__TASK__
Print the data verbatim. Leave every image out.

__TASK MATERIAL__

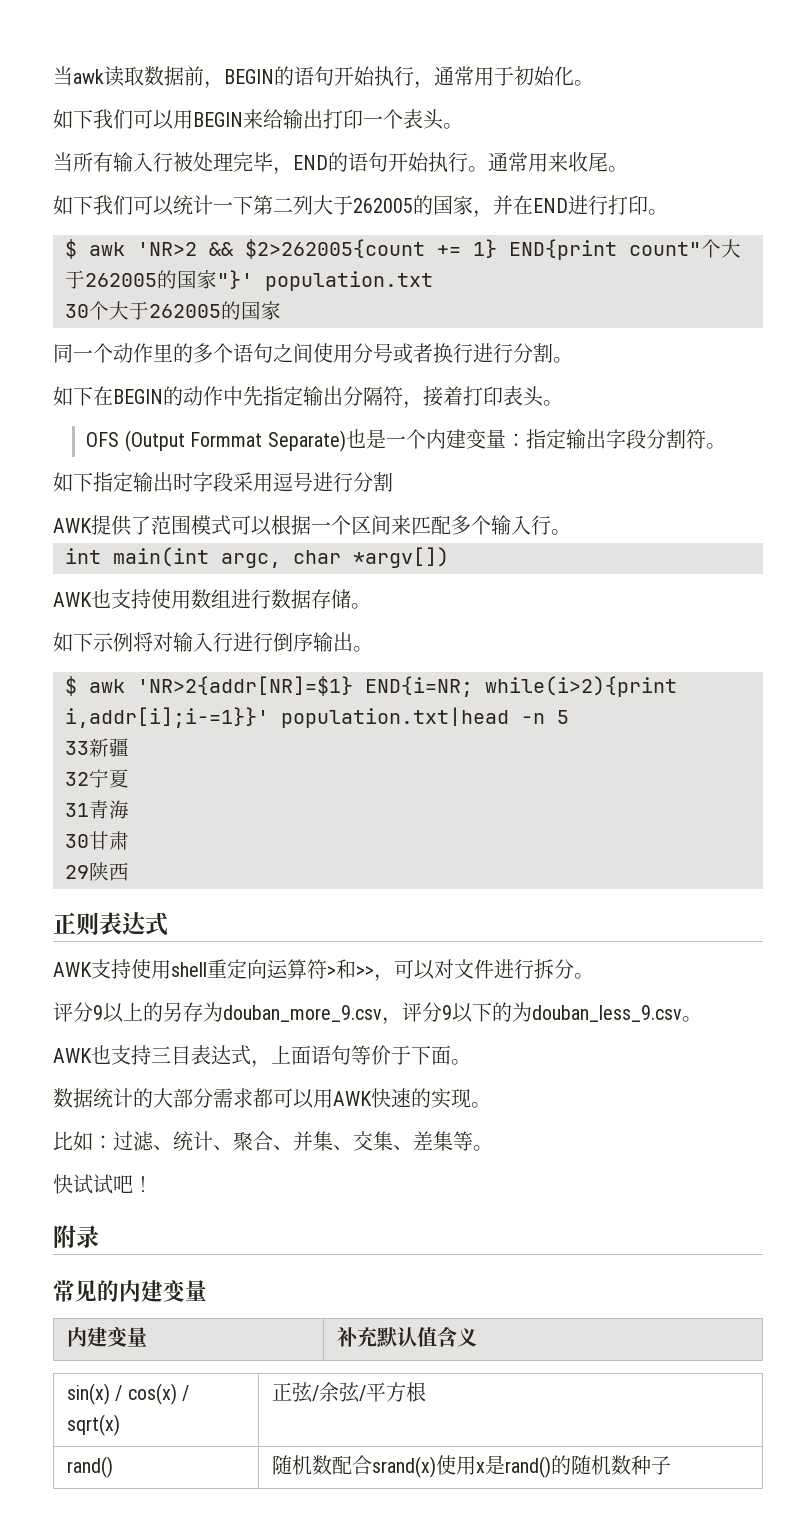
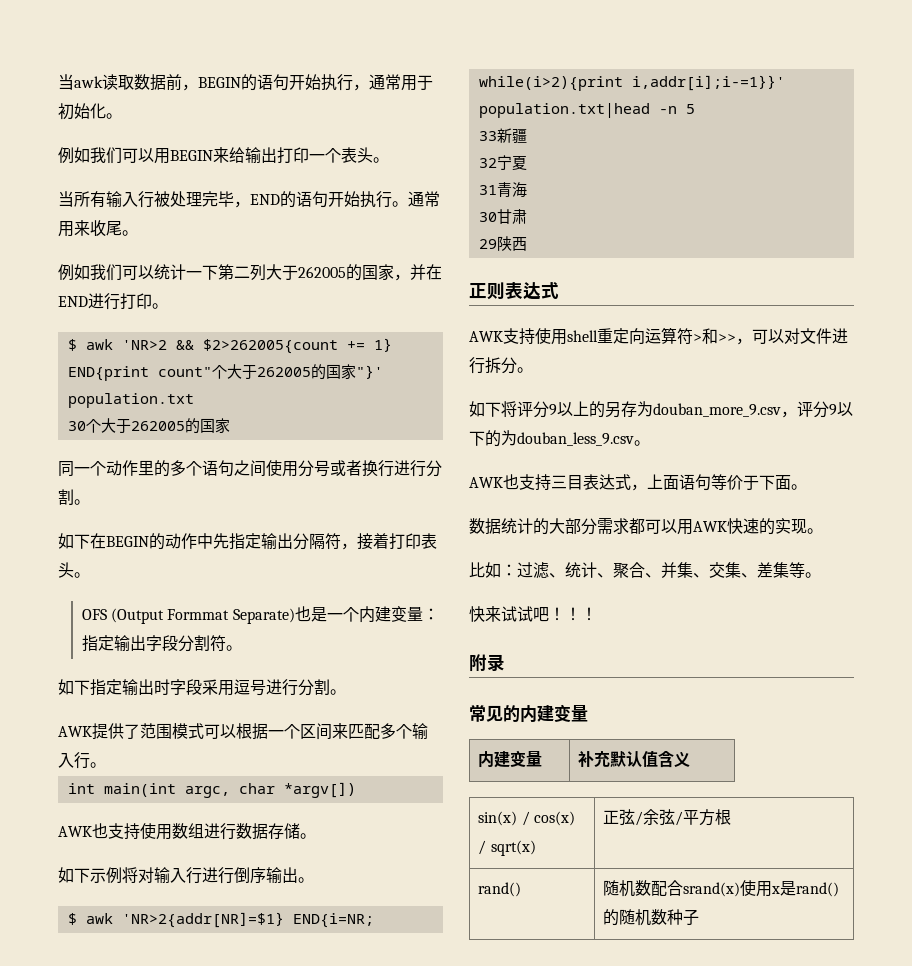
- 如下我们可以用BEGIN来给输出打印一个表头。
+ 例如我们可以用BEGIN来给输出打印一个表头。
- 如下我们可以统计一下第二列大于262005的国家，并在END进行打印。
+ 例如我们可以统计一下第二列大于262005的国家，并在END进行打印。
- 如下指定输出时字段采用逗号进行分割
+ 如下指定输出时字段采用逗号进行分割。
- 评分9以上的另存为douban_more_9.csv，评分9以下的为douban_less_9.csv。
+ 如下将评分9以上的另存为douban_more_9.csv，评分9以下的为douban_less_9.csv。
- 快试试吧！
+ 快来试试吧！！！

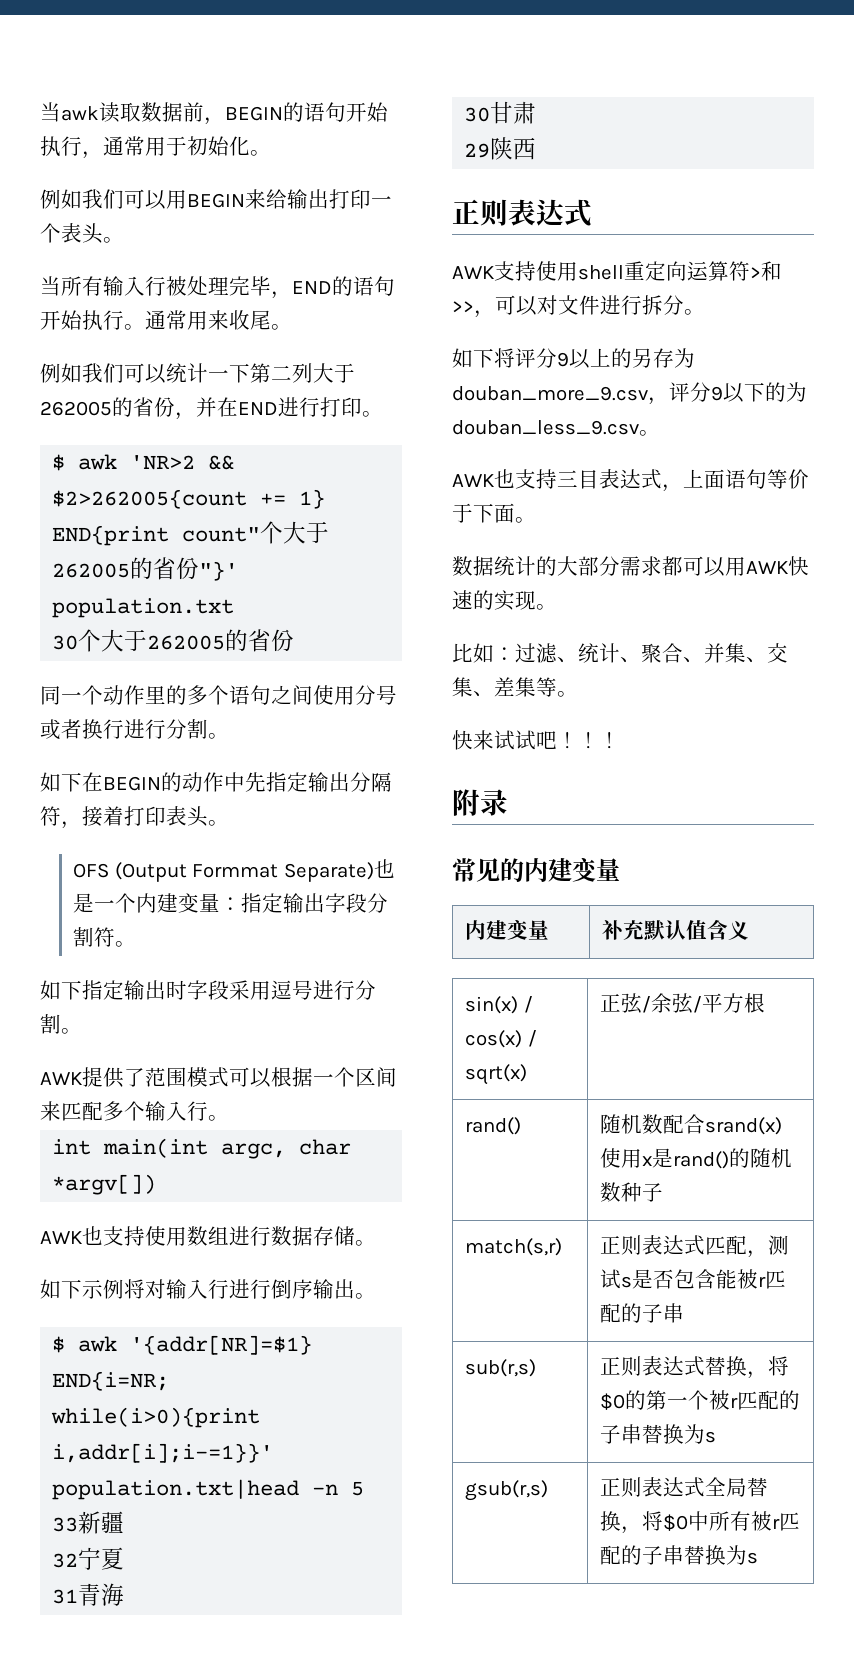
- 例如我们可以统计一下第二列大于262005的国家，并在END进行打印。
+ 例如我们可以统计一下第二列大于262005的省份，并在END进行打印。
- $ awk 'NR>2 && $2>262005{count += 1} END{print count"个大于262005的国家"}' population.txt
+ $ awk 'NR>2 && $2>262005{count += 1} END{print count"个大于262005的省份"}' population.txt
- 30个大于262005的国家
+ 30个大于262005的省份
- $ awk 'NR>2{addr[NR]=$1} END{i=NR; while(i>2){print i,addr[i];i-=1}}' population.txt|head -n 5
+ $ awk '{addr[NR]=$1} END{i=NR; while(i>0){print i,addr[i];i-=1}}' population.txt|head -n 5
+ match(s,r) | 正则表达式匹配，测试s是否包含能被r匹配的子串
+ sub(r,s) | 正则表达式替换，将$0的第一个被r匹配的子串替换为s
+ gsub(r,s) | 正则表达式全局替换，将$0中所有被r匹配的子串替换为s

__ANSWER BOX__
- 如下我们可以用BEGIN来给输出打印一个表头。
+ 例如我们可以用BEGIN来给输出打印一个表头。
- 如下我们可以统计一下第二列大于262005的国家，并在END进行打印。
+ 例如我们可以统计一下第二列大于262005的国家，并在END进行打印。
- 如下指定输出时字段采用逗号进行分割
+ 如下指定输出时字段采用逗号进行分割。
- 评分9以上的另存为douban_more_9.csv，评分9以下的为douban_less_9.csv。
+ 如下将评分9以上的另存为douban_more_9.csv，评分9以下的为douban_less_9.csv。
- 快试试吧！
+ 快来试试吧！！！

- 例如我们可以统计一下第二列大于262005的国家，并在END进行打印。
+ 例如我们可以统计一下第二列大于262005的省份，并在END进行打印。
- $ awk 'NR>2 && $2>262005{count += 1} END{print count"个大于262005的国家"}' population.txt
+ $ awk 'NR>2 && $2>262005{count += 1} END{print count"个大于262005的省份"}' population.txt
- 30个大于262005的国家
+ 30个大于262005的省份
- $ awk 'NR>2{addr[NR]=$1} END{i=NR; while(i>2){print i,addr[i];i-=1}}' population.txt|head -n 5
+ $ awk '{addr[NR]=$1} END{i=NR; while(i>0){print i,addr[i];i-=1}}' population.txt|head -n 5
+ match(s,r) | 正则表达式匹配，测试s是否包含能被r匹配的子串
+ sub(r,s) | 正则表达式替换，将$0的第一个被r匹配的子串替换为s
+ gsub(r,s) | 正则表达式全局替换，将$0中所有被r匹配的子串替换为s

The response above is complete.